“Bruttezza” non è una di quelle parole che si associa al mondo della moda, eppure Miuccia Prada ha confessato di ispirarsi ad essa per creare le sue collezioni. A guardarle non si direbbe ma, a quanto pare, prendere come riferimento le imperfezioni per trarne poi qualcosa di assolutamente positivo, sembra essere stato il segreto di una delle creative di moda più apprezzate al mondo. A dichiararlo è stata lei stessa durante un’intervista rilascia al Telegraphe’s Stella Magazine, in uscita la prossima settimana in versione integrale.
Dopo aver rilevato nel 1978 la piccola azienda fondata dal nonno Mario Prada, Miuccia l’ha portata a conquistare un successo planetario. Ma poprio a proposito dei suoi esordi la stilista ha dichiarato: “Quando ho iniziato, la moda era il posto peggiore in cui potevi trovarti se eri una femminista di sinistra. E’ spaventoso, ho sempre avuto problemi con tutto questo. Probabilmente mi sentivo in colpa per il fatto di non fare qualcosa di più importante, di più politico e, in un certo senso, cercare di usare l’azienda per altre attività”.
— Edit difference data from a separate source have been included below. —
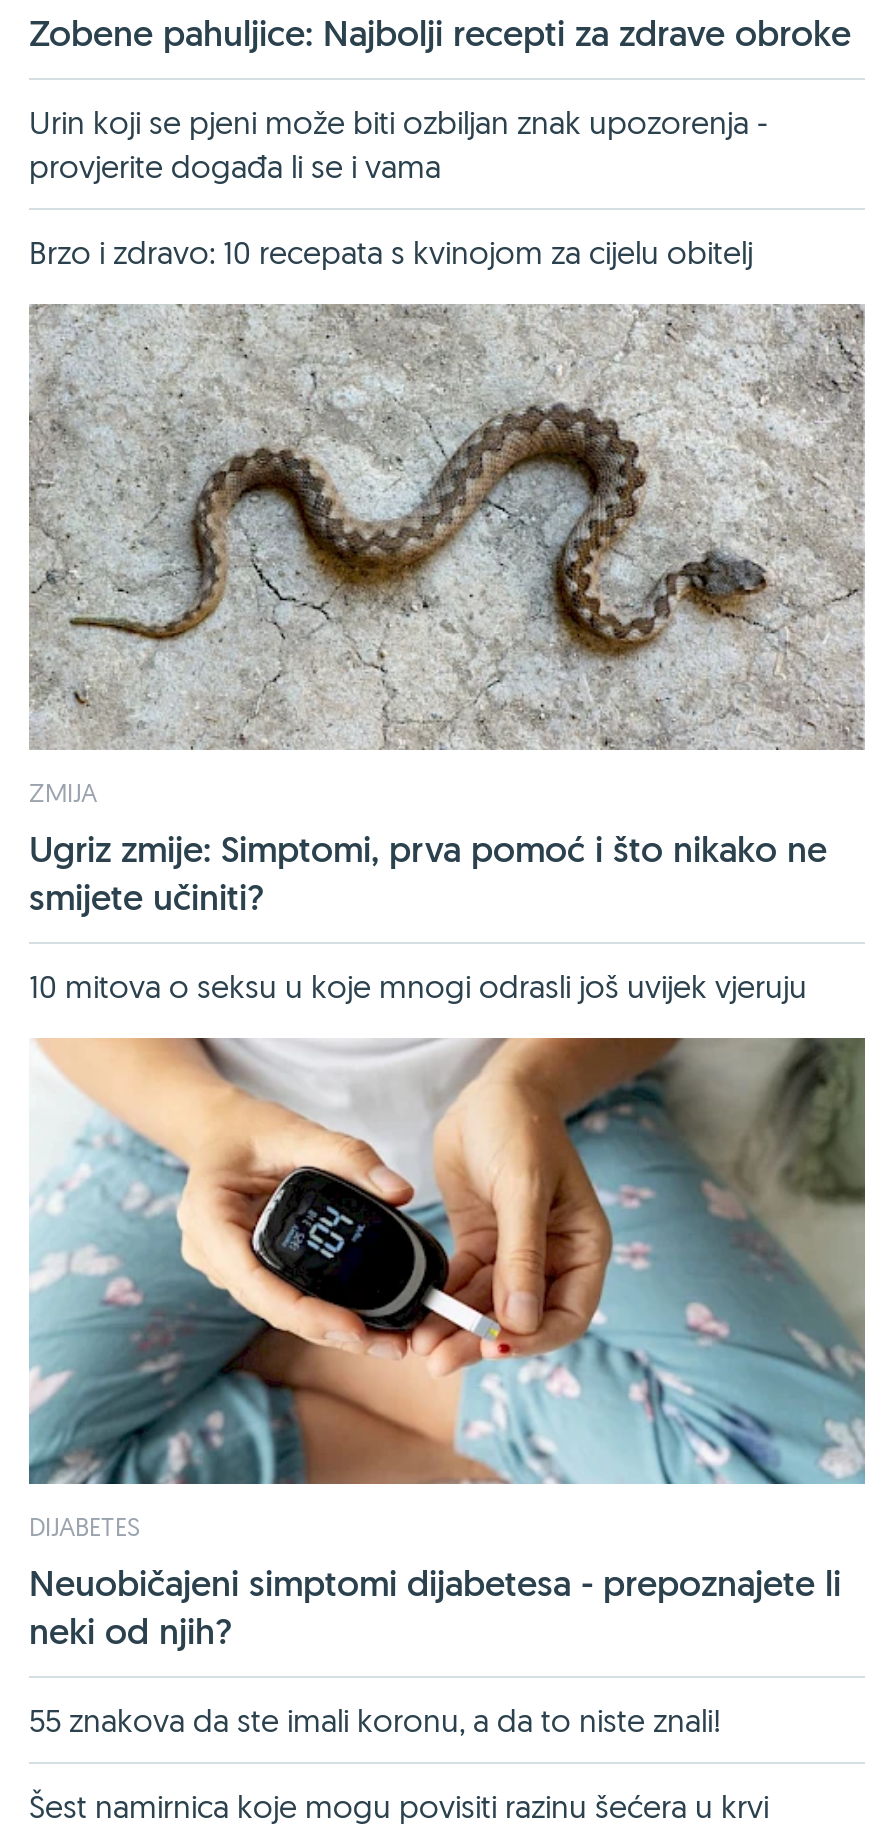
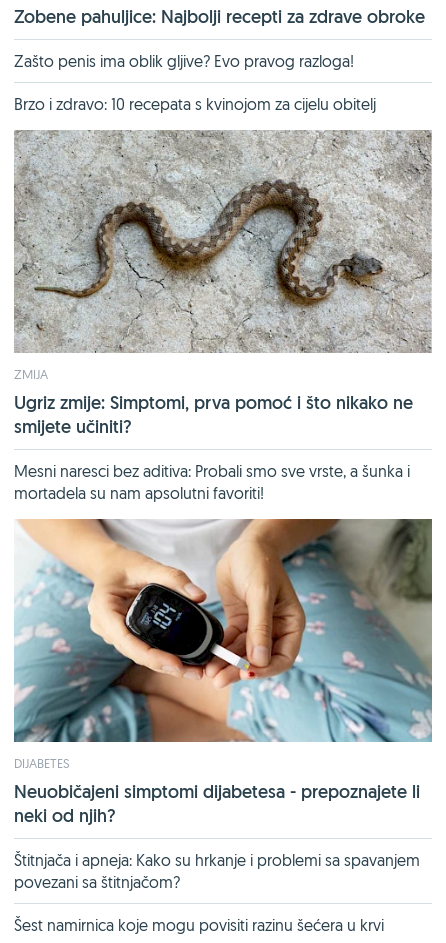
- Urin koji se pjeni može biti ozbiljan znak upozorenja -
- provjerite događa li se i vama
+ Zašto penis ima oblik gljive? Evo pravog razloga!

moved up: [image] | Brzo i zdravo: 10 recepata s kvinojom za cijelu obitelj | ZMIJA | Ugriz zmije: Simptomi, prva pomoć i što nikako ne | smijete učiniti?

- 10 mitova o seksu u koje mnogi odrasli još uvijek vjeruju
+ Mesni naresci bez aditiva: Probali smo sve vrste, a šunka i
+ mortadela su nam apsolutni favoriti!

- 55 znakova da ste imali koronu, a da to niste znali!
+ Štitnjača i apneja: Kako su hrkanje i problemi sa spavanjem
+ povezani sa štitnjačom?
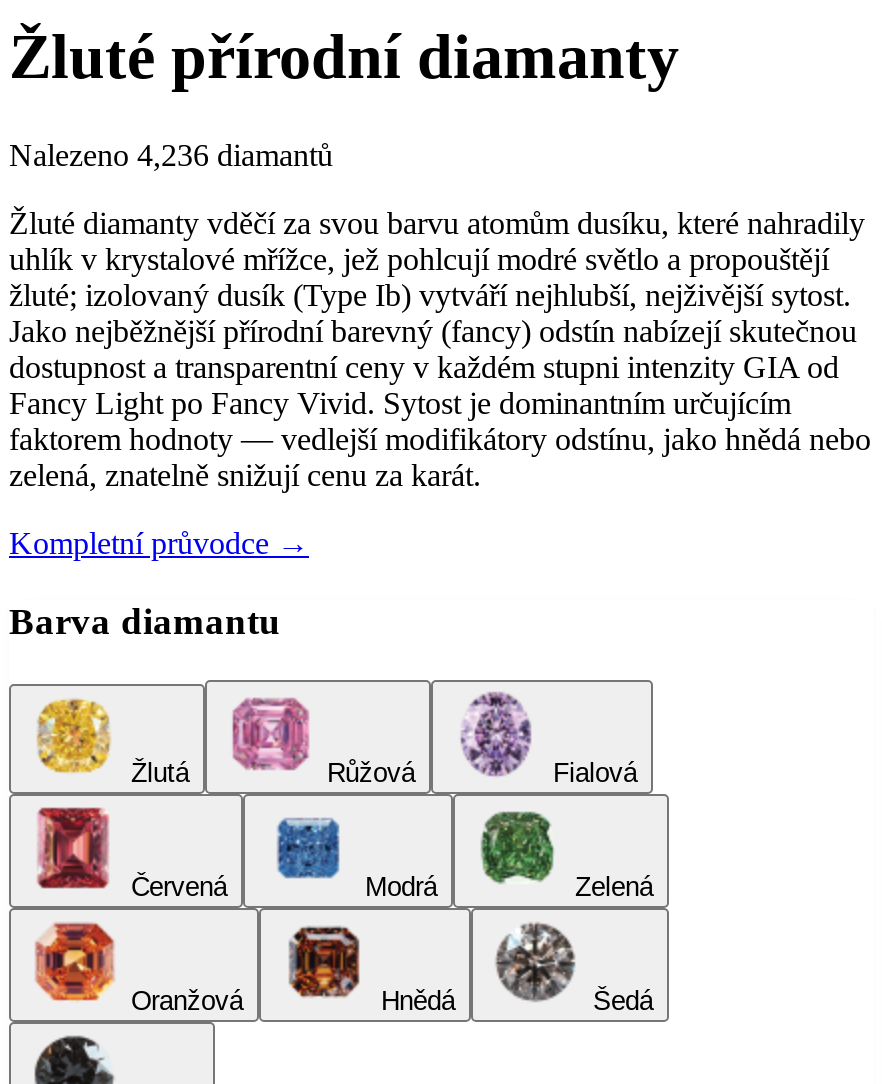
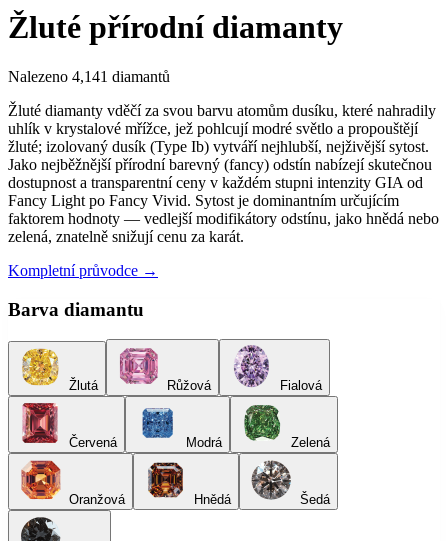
- Nalezeno 4,236 diamantů
+ Nalezeno 4,141 diamantů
A proposito della sua fonte di ispirazione ha poi affermato: “La bruttezza è attraente ed eccitante. La ricerca della bruttezza, per me, è molto più interessante dell’idea borghese della bellezza”. La ragione per Miuccia è molto semplice: la bruttezza è umana, reale e mostra il lato peggiore e “sporco” della gente. “Dire tutto questo sembra uno scandalo perché parliamo di moda – conclude – ma in altri campi dell’arte è qualcosa di estremamente comune”.
In effetti, come fa notare lei stessa, nel mondo dell’arte non è raro che il tema venga affrontato senza tabù, basti pensare ai film o ai quadri che rappresentano imperfezioni o crudeltà esplorando e analizzando la questione senza timore. Per la moda però questo non succede e la “bruttezza” viene schivata come la peggiore delle malattie. C’è posto solo per la prefezione, l’eleganza e tutto ciò che è “gradevole agli occhi”. Soltanto Miuccia Prada, e pochissimi altri coraggiosi come lei, si sono avventurati nel campo inesplorato del “trash” (come lei stessa lo ha definito) traendo da esso ispirazione e facendo dell’imperfezione un punto di forza oltre che un tratto distintivo del brand, il cui valore oggi si aggira attorno ai 3 miliardi e mezzo di euro.